The supply of high quality fish oils destined to the food supplement industry comes mainly from third countries. It appears that due to the structure of the market, the number of changes and related costs necessary to comply with this regulation, the establishments in the third countries will not be able to meet the EU deadline of November 2007.
EHPM fears that if the current deadline is maintained, there is a real risk of shortage of the available sources of compliant fish oil for the industry resulting in an impossibility to continue to market popular fish oil and omega 3 supplement products.
EHPM believes that the impact of this Regulation on the food supplement sector had not been foreseen by the Commission when it was developed and urges the Commission to seriously consider the possibility to extend the transition period for fish oils for human consumption to October 2009.
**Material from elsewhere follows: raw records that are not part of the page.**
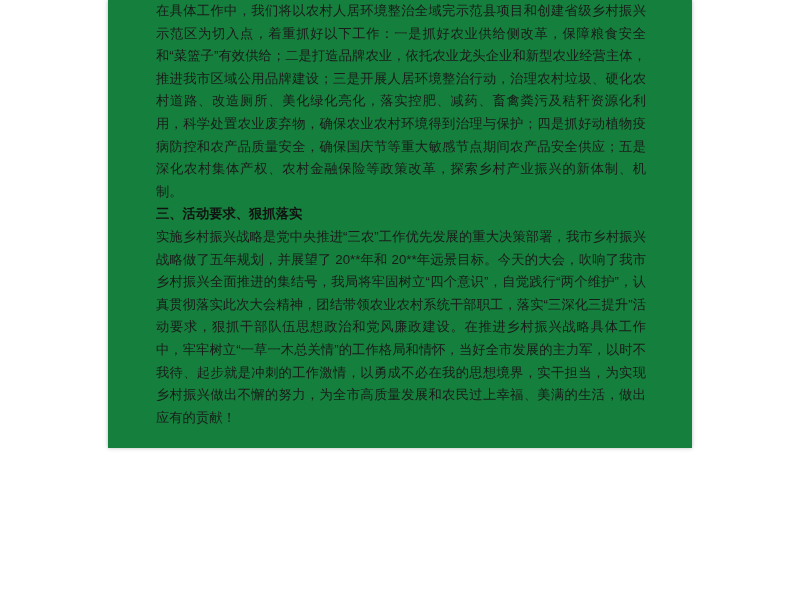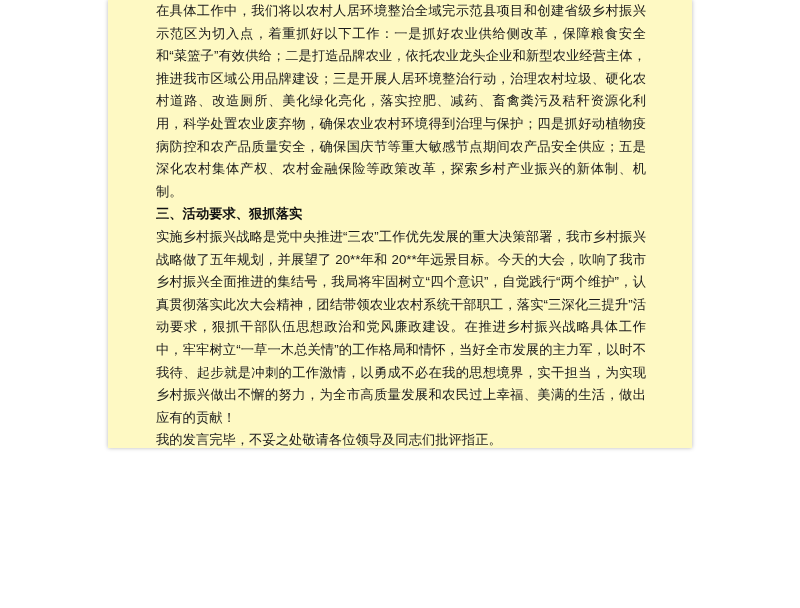--- a/index.html
+++ b/index.html
@@ -12,21 +12,21 @@
     background: #ffffff;
     font-family: "Liberation Sans", sans-serif;
     overflow: hidden;
   }
   .page {
     position: absolute;
     left: 108px;
     top: 0px;
     width: 584px;
     height: 448px;
-    background: #fef9c3;
+    background: #15803d;
     box-shadow: 0 0 4px rgba(0,0,0,0.28);
     box-sizing: border-box;
   }
   .page-inner {
     position: absolute;
     left: 48px;
     top: 0px;
     width: 490px;
   }
   .para {
@@ -68,16 +68,15 @@
   </div>
 
   <div class="page-inner">
 
     <p class="para">在具体工作中，我们将以农村人居环境整治全域完示范县项目和创建省级乡村振兴示范区为切入点，着重抓好以下工作：一是抓好农业供给侧改革，保障粮食安全和“菜篮子”有效供给；二是打造品牌农业，依托农业龙头企业和新型农业经营主体，推进我市区域公用品牌建设；三是开展人居环境整治行动，治理农村垃圾、硬化农村道路、改造厕所、美化绿化亮化，落实控肥、减药、畜禽粪污及秸秆资源化利用，科学处置农业废弃物，确保农业农村环境得到治理与保护；四是抓好动植物疫病防控和农产品质量安全，确保国庆节等重大敏感节点期间农产品安全供应；五是深化农村集体产权、农村金融保险等政策改革，探索乡村产业振兴的新体制、机制。</p>
 
     <p class="heading">三、活动要求、狠抓落实</p>
 
     <p class="para">实施乡村振兴战略是党中央推进“三农”工作优先发展的重大决策部署，我市乡村振兴战略做了五年规划，并展望了 20**年和 20**年远景目标。今天的大会，吹响了我市乡村振兴全面推进的集结号，我局将牢固树立“四个意识”，自觉践行“两个维护”，认真贯彻落实此次大会精神，团结带领农业农村系统干部职工，落实“三深化三提升”活动要求，狠抓干部队伍思想政治和党风廉政建设。在推进乡村振兴战略具体工作中，牢牢树立“一草一木总关情”的工作格局和情怀，当好全市发展的主力军，以时不我待、起步就是冲刺的工作激情，以勇成不必在我的思想境界，实干担当，为实现乡村振兴做出不懈的努力，为全市高质量发展和农民过上幸福、美满的生活，做出应有的贡献！</p>
 
-    <p class="para">我的发言完毕，不妥之处敬请各位领导及同志们批评指正。</p>
 
   </div>
 </div>
 
 </body></html>

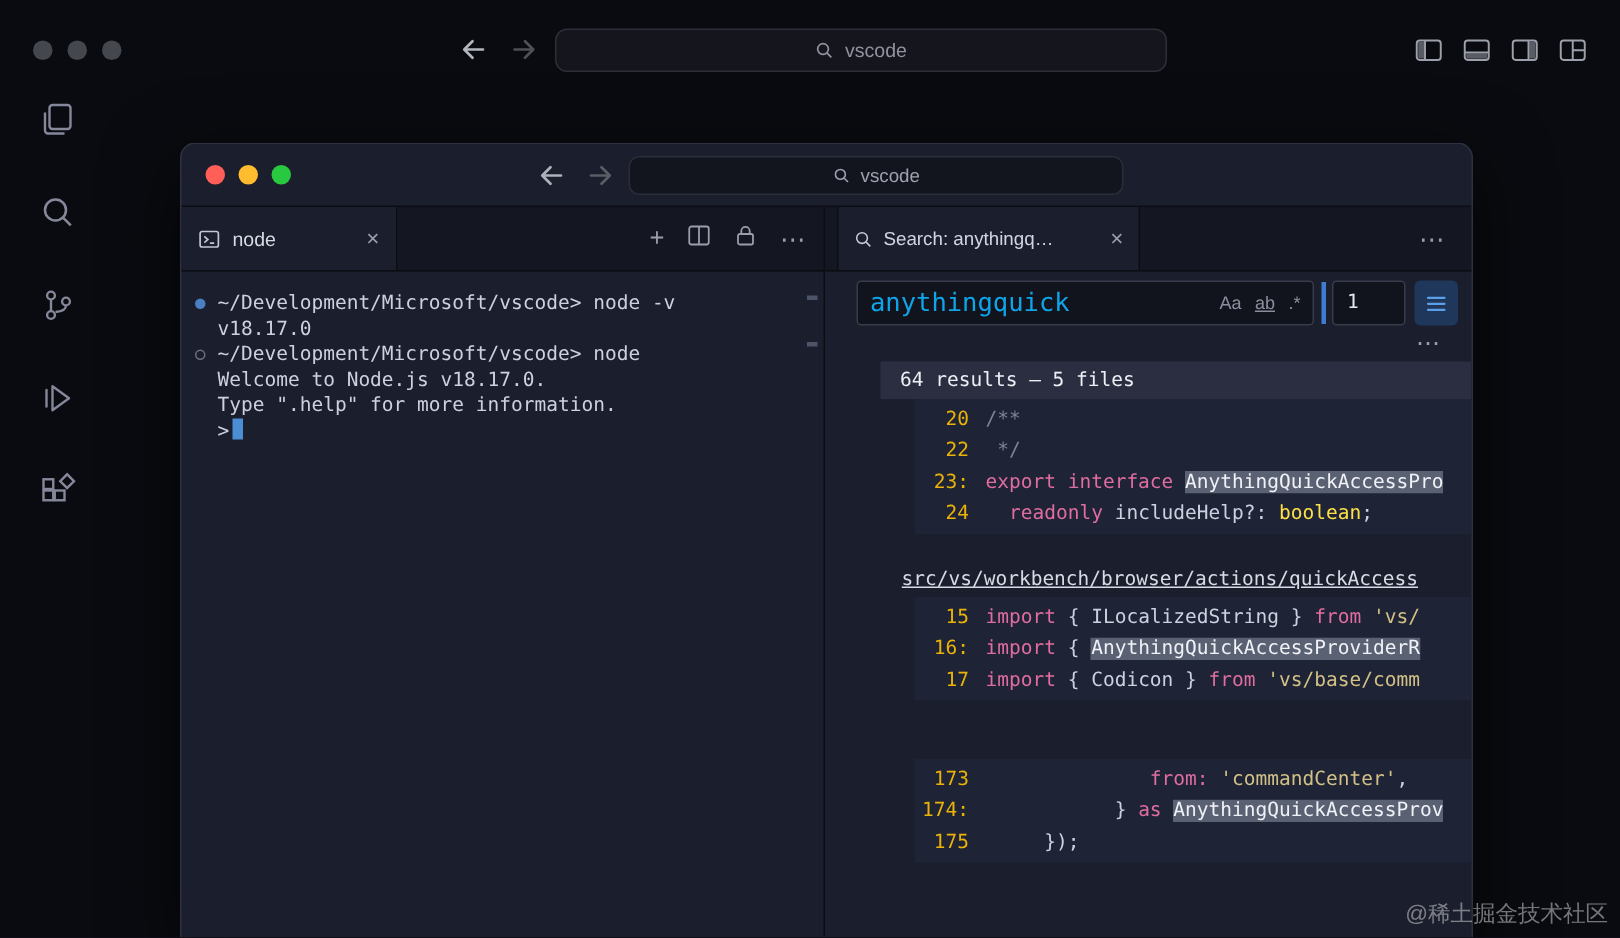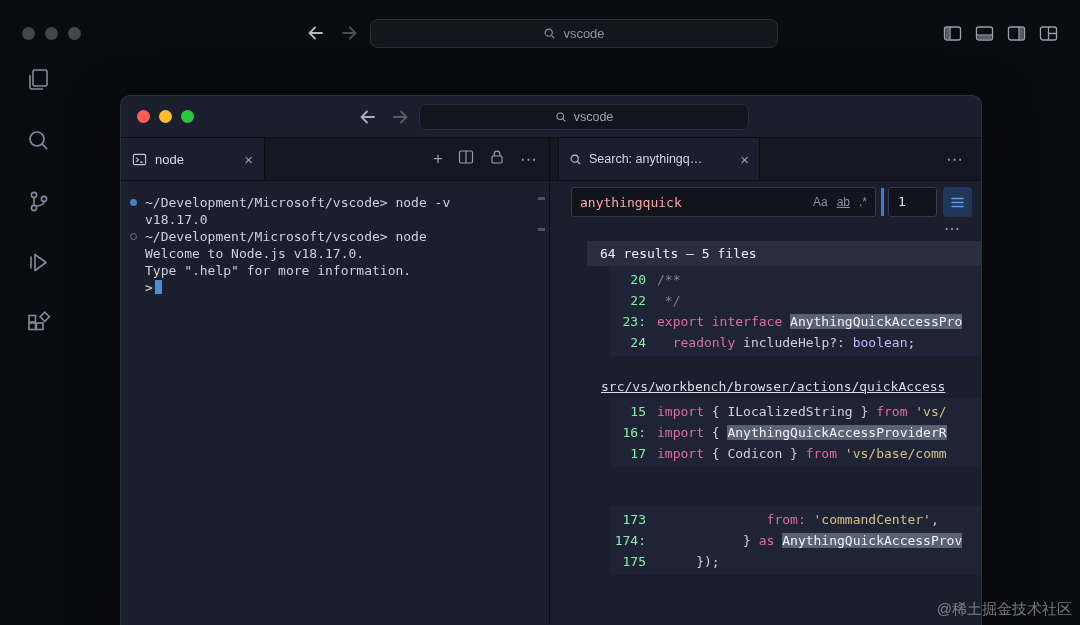--- a/index.html
+++ b/index.html
@@ -66,48 +66,48 @@
   .t-dot.pending{background:transparent;border:1.5px solid #6b7183;width:7px;height:7px}
   .t-cursor{display:inline-block;width:7px;height:14px;background:#4a8ed6;vertical-align:-2px;margin-left:2px}
   .ruler-mark{position:absolute;right:4px;width:7px;height:3px;background:#4d5468}
 
   .search-pane{flex:1;position:relative;font-family:"DejaVu Sans Mono",monospace;overflow:hidden}
   .controls{position:relative;height:60px}
   .search-input-box{position:absolute;left:21px;top:6px;width:305px;height:30px;
     background:#11131d;border:1px solid #383b49;border-radius:3px;
     display:flex;align-items:center;padding:0 8px;gap:9px}
   .search-input-box input{flex:1;background:transparent;border:none;outline:none;
-    color:#fca5a5;font-size:13px;font-family:"DejaVu Sans Mono",monospace;min-width:0}
+    color:#0ea5e9;font-size:17px;font-family:"DejaVu Sans Mono",monospace;min-width:0}
   .toggle{color:#8b8e9d;font-size:12px;font-family:"Liberation Sans",sans-serif}
   .toggle.ww{text-decoration:underline}
   .blue-sep{position:absolute;left:331px;top:7px;width:3px;height:28px;background:#3f7bd0}
   .count-box{position:absolute;left:338px;top:6px;width:49px;height:30px;
     background:#11131d;border:1px solid #383b49;border-radius:3px;
     color:#e4e7f0;font-size:13px;line-height:28px;padding-left:9px}
   .list-btn{position:absolute;left:393px;top:6px;width:29px;height:30px;
     background:#20375c;border-radius:4px;display:flex;align-items:center;justify-content:center}
   .list-btn svg{width:17px;height:17px}
   .more-toggle{position:absolute;left:394px;top:38px;color:#9a9dab;font-size:16px;
     font-family:"Liberation Sans",sans-serif}
 
   .results-header{margin-left:37px;height:25px;background:#2a2e40;color:#edeff6;
     font-size:13px;line-height:25px;padding-left:13px}
   .file-link{margin:23px 0 4px 51px;color:#d8dbe6;font-size:13px;
     text-decoration:underline;white-space:nowrap;overflow:hidden}
   .code-block{margin-left:60px;background:#1f2336;padding:3px 0}
   .code-block + .code-block{margin-top:39px}
   .code-line{display:flex;height:21px;align-items:center;font-size:13px}
-  .ln{width:36px;flex-shrink:0;text-align:right;color:#86efac}
+  .ln{width:36px;flex-shrink:0;text-align:right;color:#eab308}
   .code{margin-left:11px;white-space:pre;overflow:hidden}
   .sg-comment{color:#7d8296}
   .sg-keyword{color:#df6da0}
   .sg-prop{color:#df6da0}
   .sg-plain{color:#ccd1e0}
   .sg-string{color:#d2c186}
-  .sg-type{color:#c4b5fd}
+  .sg-type{color:#fde047}
   .sg-match{background:#5a6173;color:#f0f2f7}
 
   .watermark{position:absolute;right:8px;bottom:6px;color:rgba(205,205,210,.55);font-size:15px}
 </style>
 </head>
 <body>
 
 <div class="outer-titlebar">
   <div class="outer-dots">
     <span></span>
Functional Food Research Project Launched
Ireland has launched a seven-year marine functional foods research programme, with a budget of 5.2 million euros from the Marine Institute and the Department of Agriculture and Food.
Its aim is to become a leader in the global market for foods with added health benefits via the nutrients that can be sourced from the marine environment. Noel Dempsey, Minister for Marine Communications and Natural Resources, said that 'Marine functional foods and ingredients are key elements in our strategy to brand this country as the Seafood Island of Europe.'
THMPD Registration Approvals Announced
Since implementation of the Traditional Herbal Medicinal Products Directive last year, the UK Medicine and Healthcare Products Regulatory Agency (MHRA) has received around 20 applications for Traditional Herbal Registrations, all for single herbal ingredient products.
Three approvals have so far been granted: for an Arnica gel and a Devil's claw product (both for muscular aches and pains) and a Feverfew product for the prevention of migraine.
In addition, there have been two registration approvals in Germany: one for a l3-ingredient tonic/digestion product based on Melissa, and one for a Hawthorn tea product, 'for support of function of heart and circulation.'
Australia & New Zealand
Australia Adopts NZ Nutrient Levels
Australia has now adopted New Zealand limits for selenium, vitamin A and niacin.
This decision, which has been welcomed by the New Zealand food supplement industry as being an important step towards the establishment of a joint Australia-New Zealand agency agreement for supplements, will mean that Australian levels for selenium will increase from 26 micrograms to 150 micrograms, niacin will be l00mg, and the level for vitamin A will be raised to 10,000 International Units.